*** Opening AVAILABLE DATA ***
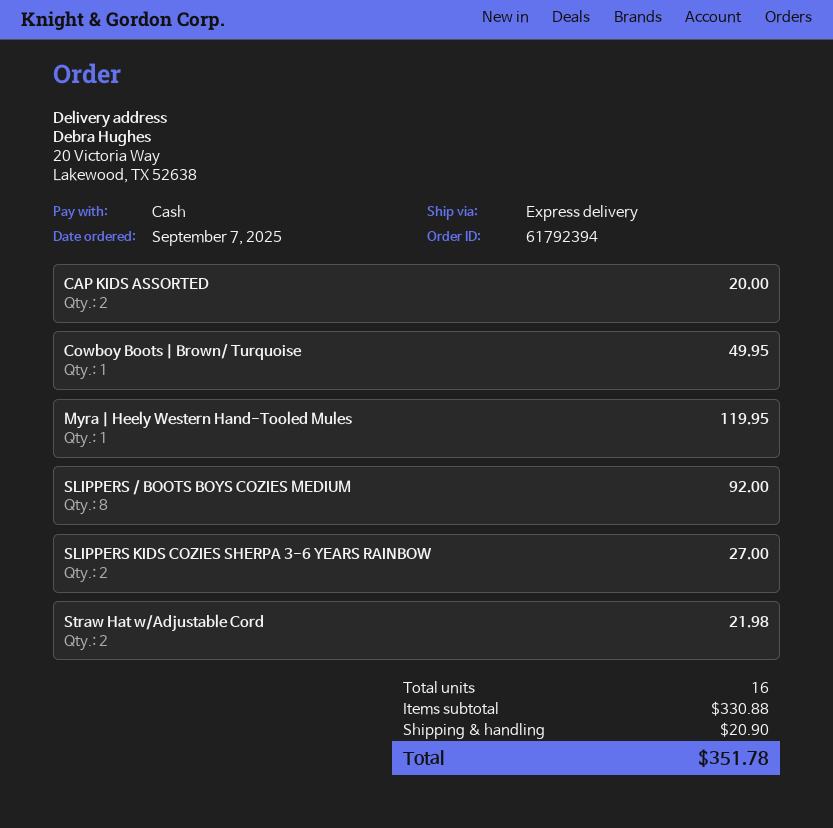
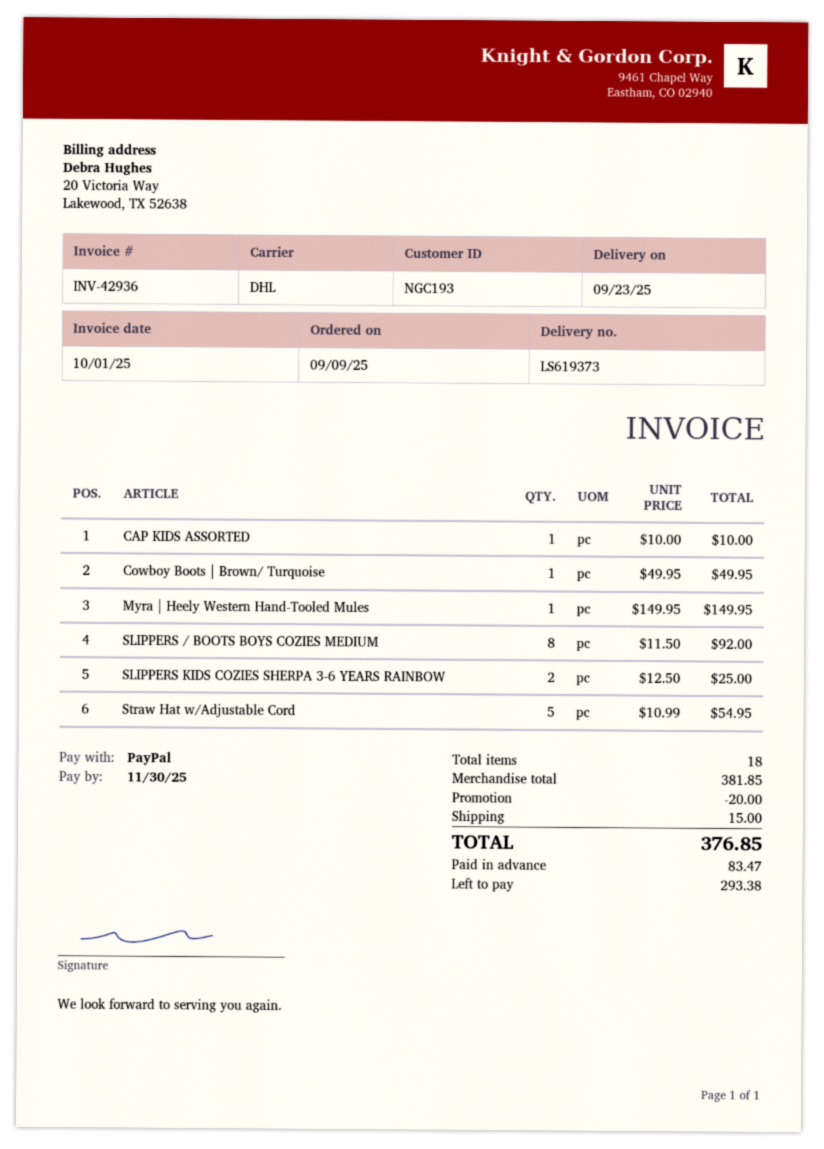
order date: 2025-09-07 -> 2025-09-09
payment method: cash -> PayPal
shipping method: express -> DHL
CAP KIDS ASSORTED: 2 for 20.00 -> 1 for 10.00
Myra | Heely Western Hand-Tooled Mules: 1 for 119.95 -> 1 for 149.95
SLIPPERS KIDS COZIES SHERPA 3-6 YEARS RAINBOW: 2 for 27.00 -> 2 for 25.00
Straw Hat w/Adjustable Cord: 2 for 21.98 -> 5 for 54.95
total quantity: 16 -> 18
subtotal: 330.88 -> 381.85
discount: none -> 20.00
shipping: 20.90 -> 15.00
total: 351.78 -> 376.85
*** Closing AVAILABLE DATA ***
Print the data once more without any change, skipping each picture.

order date: 2025-09-07 -> 2025-09-09
payment method: cash -> PayPal
shipping method: express -> DHL
CAP KIDS ASSORTED: 2 for 20.00 -> 1 for 10.00
Myra | Heely Western Hand-Tooled Mules: 1 for 119.95 -> 1 for 149.95
SLIPPERS KIDS COZIES SHERPA 3-6 YEARS RAINBOW: 2 for 27.00 -> 2 for 25.00
Straw Hat w/Adjustable Cord: 2 for 21.98 -> 5 for 54.95
total quantity: 16 -> 18
subtotal: 330.88 -> 381.85
discount: none -> 20.00
shipping: 20.90 -> 15.00
total: 351.78 -> 376.85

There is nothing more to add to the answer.